Vive con intensità e slancio, nonostante il progredire inesorabile della malattia, la preparazione al terzo millennio e poi la celebrazione del giubileo del 2000, promuovendo grandi celebrazioni e iniziative, dalle quali si attende un profondo rinnovamento spirituale della chiesa. Rilancia in seguito proclamando l’anno mariano e l’anno dell’eucaristia. 

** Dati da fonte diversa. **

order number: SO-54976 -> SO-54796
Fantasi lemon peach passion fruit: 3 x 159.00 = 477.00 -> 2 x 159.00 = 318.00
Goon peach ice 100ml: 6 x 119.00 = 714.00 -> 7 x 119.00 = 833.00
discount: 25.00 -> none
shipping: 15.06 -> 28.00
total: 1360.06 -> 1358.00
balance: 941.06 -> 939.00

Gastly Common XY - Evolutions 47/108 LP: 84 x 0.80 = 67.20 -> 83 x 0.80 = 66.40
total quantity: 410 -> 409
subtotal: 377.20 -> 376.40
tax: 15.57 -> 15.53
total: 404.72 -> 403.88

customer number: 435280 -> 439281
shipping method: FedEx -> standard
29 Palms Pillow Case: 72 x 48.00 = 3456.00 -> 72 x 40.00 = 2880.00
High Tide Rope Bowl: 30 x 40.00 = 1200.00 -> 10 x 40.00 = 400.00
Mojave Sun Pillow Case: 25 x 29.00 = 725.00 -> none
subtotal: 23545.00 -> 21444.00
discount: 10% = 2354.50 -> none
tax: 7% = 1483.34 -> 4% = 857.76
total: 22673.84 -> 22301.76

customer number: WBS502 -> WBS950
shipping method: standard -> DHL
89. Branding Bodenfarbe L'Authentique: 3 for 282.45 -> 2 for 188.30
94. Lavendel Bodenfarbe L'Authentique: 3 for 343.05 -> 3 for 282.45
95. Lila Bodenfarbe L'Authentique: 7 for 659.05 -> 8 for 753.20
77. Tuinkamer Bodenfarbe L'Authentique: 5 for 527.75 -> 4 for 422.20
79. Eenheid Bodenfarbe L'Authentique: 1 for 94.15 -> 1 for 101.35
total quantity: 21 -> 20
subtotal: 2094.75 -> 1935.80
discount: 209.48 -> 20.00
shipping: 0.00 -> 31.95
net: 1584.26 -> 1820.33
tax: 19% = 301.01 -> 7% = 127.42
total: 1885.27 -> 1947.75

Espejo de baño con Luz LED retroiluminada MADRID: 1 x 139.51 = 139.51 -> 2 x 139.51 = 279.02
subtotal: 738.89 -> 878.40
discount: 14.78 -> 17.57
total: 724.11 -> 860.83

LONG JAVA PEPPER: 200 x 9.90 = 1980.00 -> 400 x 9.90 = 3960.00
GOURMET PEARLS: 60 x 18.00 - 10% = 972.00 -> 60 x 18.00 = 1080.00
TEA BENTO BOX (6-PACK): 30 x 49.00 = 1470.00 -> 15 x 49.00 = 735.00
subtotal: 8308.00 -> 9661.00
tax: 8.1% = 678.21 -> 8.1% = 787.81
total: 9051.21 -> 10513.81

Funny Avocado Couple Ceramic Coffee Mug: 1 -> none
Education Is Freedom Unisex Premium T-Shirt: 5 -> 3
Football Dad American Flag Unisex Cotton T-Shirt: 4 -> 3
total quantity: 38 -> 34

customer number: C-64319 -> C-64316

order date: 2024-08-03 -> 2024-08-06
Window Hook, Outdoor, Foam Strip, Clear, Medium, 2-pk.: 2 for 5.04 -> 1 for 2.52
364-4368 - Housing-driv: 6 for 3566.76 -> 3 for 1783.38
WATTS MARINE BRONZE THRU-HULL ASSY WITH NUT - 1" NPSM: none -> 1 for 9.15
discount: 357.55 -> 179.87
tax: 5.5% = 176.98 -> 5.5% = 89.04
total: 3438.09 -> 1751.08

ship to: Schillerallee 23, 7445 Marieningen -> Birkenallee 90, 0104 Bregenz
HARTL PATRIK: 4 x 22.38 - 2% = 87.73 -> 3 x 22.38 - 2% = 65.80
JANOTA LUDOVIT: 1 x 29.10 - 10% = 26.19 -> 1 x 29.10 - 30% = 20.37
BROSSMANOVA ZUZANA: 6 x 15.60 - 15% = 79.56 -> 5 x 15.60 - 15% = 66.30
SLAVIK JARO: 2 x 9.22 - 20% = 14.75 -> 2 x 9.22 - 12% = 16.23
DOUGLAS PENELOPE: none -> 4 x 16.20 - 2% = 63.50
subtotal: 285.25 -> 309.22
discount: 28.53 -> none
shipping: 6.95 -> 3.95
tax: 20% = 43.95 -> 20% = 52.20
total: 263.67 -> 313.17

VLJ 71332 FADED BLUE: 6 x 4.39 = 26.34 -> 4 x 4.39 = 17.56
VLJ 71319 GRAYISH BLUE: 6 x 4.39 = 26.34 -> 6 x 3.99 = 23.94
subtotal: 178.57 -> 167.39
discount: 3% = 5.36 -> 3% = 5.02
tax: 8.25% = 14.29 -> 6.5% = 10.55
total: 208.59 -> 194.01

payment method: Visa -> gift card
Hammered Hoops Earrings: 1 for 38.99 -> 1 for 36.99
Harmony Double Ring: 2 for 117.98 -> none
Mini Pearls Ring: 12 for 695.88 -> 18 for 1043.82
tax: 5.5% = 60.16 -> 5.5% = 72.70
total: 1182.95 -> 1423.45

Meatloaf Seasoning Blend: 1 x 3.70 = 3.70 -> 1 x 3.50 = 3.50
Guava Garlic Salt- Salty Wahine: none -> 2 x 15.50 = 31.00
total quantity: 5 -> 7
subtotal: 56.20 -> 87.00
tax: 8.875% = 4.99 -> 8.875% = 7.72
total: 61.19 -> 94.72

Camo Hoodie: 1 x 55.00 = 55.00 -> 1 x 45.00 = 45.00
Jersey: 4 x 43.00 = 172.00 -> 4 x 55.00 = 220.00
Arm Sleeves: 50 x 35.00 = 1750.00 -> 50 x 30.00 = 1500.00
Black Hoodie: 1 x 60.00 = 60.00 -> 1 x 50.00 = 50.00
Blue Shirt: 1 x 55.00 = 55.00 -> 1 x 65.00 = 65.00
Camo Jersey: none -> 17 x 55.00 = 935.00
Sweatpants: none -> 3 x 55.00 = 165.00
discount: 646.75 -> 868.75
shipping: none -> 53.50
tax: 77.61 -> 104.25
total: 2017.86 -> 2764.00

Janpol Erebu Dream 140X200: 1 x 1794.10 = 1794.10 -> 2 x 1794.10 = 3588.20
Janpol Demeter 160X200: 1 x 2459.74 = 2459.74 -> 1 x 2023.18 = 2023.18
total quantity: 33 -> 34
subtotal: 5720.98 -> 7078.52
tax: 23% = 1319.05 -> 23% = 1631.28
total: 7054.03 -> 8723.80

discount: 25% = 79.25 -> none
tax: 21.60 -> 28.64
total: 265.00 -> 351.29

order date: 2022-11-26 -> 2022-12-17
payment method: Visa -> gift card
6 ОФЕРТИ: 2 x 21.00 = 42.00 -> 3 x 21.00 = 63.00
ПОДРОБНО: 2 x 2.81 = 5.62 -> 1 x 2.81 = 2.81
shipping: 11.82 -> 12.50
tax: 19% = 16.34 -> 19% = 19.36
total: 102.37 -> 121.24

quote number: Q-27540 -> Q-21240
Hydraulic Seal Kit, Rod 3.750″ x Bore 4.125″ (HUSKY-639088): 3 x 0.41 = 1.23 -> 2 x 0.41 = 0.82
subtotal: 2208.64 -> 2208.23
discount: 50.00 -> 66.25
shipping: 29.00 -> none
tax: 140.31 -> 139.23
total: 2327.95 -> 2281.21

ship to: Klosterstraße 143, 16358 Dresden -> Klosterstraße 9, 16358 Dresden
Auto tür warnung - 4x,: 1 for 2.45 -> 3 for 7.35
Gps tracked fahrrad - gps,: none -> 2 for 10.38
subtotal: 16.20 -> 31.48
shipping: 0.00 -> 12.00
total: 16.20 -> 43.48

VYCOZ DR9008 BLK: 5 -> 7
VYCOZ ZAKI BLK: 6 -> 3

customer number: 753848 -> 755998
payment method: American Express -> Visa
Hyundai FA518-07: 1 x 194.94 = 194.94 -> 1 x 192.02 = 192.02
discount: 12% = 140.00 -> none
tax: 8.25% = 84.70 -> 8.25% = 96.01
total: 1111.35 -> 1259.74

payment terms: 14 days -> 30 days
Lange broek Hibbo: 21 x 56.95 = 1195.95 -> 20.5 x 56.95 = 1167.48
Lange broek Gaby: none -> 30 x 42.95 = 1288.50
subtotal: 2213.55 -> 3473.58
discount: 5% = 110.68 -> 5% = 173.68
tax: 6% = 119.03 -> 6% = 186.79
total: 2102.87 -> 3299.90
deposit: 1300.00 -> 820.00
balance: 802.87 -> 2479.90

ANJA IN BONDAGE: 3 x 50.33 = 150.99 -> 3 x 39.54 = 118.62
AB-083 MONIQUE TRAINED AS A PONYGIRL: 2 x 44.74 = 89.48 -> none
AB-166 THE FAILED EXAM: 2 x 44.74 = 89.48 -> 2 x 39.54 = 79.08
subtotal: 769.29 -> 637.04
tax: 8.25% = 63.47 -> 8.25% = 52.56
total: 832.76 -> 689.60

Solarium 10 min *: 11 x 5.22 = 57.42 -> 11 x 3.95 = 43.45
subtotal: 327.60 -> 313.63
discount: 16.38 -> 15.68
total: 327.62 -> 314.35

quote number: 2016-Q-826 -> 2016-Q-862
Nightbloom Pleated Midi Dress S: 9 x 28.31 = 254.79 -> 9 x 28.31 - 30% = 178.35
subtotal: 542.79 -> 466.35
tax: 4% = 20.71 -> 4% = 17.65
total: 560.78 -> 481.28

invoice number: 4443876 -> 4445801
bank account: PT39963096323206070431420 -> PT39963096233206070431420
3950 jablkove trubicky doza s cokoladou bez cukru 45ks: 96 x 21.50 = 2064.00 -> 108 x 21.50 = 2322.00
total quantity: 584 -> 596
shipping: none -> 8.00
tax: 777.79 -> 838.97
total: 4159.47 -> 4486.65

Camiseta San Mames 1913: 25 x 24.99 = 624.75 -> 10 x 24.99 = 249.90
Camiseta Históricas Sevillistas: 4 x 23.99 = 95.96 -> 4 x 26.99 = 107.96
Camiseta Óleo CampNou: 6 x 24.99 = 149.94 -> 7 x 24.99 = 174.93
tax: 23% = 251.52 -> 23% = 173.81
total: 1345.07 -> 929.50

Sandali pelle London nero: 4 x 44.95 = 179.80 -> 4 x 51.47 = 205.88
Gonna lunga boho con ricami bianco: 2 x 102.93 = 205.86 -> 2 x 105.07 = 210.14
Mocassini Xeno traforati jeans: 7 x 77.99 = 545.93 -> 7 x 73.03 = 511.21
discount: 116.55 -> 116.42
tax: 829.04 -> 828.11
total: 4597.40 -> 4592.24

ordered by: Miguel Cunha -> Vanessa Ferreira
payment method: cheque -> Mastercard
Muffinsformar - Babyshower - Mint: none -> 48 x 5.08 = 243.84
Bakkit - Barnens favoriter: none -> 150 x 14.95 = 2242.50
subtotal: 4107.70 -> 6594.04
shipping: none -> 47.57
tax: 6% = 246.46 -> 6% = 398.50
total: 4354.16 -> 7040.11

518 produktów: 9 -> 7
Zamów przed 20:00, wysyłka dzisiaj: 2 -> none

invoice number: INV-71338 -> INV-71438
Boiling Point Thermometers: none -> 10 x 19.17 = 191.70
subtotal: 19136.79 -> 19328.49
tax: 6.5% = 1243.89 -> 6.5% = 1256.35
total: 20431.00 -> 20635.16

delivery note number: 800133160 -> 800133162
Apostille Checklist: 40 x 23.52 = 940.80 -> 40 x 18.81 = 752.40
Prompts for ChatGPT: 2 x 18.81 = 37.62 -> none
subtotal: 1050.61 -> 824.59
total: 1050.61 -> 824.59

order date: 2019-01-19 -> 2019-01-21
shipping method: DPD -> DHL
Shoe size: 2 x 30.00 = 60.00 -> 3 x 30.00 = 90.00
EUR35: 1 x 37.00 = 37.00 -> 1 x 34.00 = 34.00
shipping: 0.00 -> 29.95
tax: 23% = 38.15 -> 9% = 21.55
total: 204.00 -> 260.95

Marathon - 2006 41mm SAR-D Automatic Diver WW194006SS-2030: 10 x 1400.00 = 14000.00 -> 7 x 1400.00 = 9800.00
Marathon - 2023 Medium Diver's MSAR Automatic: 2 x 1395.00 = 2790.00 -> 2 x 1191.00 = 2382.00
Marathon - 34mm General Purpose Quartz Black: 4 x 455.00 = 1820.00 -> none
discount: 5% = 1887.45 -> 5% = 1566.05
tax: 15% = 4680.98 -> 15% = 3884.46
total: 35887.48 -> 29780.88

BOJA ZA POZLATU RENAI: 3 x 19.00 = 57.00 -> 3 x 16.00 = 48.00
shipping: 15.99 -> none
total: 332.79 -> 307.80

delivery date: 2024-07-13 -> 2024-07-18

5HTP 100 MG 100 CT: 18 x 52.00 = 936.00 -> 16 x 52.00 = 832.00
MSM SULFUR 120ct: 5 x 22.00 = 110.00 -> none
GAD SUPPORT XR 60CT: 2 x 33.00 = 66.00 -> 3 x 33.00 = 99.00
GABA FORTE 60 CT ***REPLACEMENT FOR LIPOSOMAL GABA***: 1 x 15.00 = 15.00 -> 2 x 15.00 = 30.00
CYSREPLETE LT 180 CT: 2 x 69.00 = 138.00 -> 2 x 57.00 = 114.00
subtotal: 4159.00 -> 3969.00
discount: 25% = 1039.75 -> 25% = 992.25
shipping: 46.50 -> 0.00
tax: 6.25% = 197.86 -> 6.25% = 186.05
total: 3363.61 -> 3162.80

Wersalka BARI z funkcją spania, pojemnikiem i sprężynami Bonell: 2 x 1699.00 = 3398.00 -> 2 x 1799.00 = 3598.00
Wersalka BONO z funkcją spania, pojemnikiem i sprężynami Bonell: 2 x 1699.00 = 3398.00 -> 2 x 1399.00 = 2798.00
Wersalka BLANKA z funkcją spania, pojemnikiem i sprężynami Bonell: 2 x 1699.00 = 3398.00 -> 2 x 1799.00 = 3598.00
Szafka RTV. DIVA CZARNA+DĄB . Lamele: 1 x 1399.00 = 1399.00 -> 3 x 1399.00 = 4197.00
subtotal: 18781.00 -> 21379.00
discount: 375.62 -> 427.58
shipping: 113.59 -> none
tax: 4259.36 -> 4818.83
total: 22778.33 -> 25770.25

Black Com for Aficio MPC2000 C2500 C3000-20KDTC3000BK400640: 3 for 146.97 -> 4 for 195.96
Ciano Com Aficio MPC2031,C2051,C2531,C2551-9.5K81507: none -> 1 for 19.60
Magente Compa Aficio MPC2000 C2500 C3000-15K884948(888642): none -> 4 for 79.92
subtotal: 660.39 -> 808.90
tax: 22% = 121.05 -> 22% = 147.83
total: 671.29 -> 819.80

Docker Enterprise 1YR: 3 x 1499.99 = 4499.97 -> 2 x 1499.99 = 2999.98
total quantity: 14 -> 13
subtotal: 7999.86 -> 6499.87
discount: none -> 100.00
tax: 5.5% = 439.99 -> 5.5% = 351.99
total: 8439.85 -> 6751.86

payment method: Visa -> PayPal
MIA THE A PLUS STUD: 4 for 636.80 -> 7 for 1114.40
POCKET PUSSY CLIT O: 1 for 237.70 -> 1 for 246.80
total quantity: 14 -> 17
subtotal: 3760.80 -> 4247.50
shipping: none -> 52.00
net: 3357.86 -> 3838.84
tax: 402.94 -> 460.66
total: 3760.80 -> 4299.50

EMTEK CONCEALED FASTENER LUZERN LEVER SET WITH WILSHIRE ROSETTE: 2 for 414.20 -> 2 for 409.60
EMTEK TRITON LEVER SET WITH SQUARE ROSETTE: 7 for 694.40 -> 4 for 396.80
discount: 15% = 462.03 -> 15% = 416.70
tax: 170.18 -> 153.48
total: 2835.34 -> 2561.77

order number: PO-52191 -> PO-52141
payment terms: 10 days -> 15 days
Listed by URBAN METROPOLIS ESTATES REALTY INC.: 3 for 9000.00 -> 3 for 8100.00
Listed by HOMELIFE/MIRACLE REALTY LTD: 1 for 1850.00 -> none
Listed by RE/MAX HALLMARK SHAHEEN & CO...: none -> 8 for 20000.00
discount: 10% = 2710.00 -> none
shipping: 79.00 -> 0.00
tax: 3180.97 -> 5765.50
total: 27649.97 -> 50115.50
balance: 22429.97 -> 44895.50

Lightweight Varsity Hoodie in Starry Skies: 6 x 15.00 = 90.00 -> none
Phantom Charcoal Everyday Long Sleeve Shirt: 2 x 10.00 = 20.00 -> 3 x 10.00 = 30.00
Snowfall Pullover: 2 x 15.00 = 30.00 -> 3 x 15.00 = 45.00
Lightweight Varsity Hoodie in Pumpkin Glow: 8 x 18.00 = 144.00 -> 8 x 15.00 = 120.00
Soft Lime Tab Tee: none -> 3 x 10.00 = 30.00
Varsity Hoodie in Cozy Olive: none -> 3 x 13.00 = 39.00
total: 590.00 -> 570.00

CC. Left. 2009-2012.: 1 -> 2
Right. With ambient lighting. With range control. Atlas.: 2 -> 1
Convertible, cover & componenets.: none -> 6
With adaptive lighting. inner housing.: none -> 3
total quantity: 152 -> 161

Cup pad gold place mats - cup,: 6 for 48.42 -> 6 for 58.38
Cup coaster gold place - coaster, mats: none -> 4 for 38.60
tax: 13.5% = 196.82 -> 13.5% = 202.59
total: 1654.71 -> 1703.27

L’evangelizzazione di chi non ha ancora subito il fascino del Vangelo di Cristo, e la rievangelizzazione di chi a quel fascino si è poi sottratto sono la nota dominante del suo pontificato e dei suoi interventi: sinodi (14), lettere encicliche ed esortazioni apostoliche (15), libri (5), Catechismo della chiesa cattolica… 

Il tutto, naturalmente, accompagnato da una profonda fede personale, da una filiale devozione alla Madre del Signore e da un grande amore per il prossimo, soprattutto per i più deboli, bambini, anziani e malati, nelle cui file passa lui stesso l’ultimo tratto di vita, offrendo un umanissimo e luminoso esempio di sopportazione e di coraggio nel cercare un senso al dolore che accompagna la vita di ciascuno. 

Giovanni Paolo II muore in Vaticano il 2 aprile 2005. Davanti alla sua bara, esposta in San Pietro, sfilano più di tre milioni di pellegrini. Benedetto XVI lo proclama beato maggio 2011 e viene canonizzato il 27 aprile 2014 da Papa Francesco.

PRATICA O nostro amatissimo padre Giovanni Paolo II aiutaci ad amare la Chiesa con la stessa gioia e intensità con cui tu l’amasti in vita.

PREGHIERA O Trinità Santa, ti ringraziamo per aver donato alla Chiesa il Beato Giovanni Paolo II e per aver fatto risplendere in lui la tenerezza della tua paternità, la gloria della Croce di Cristo e lo splendore dello Spirito d’amore.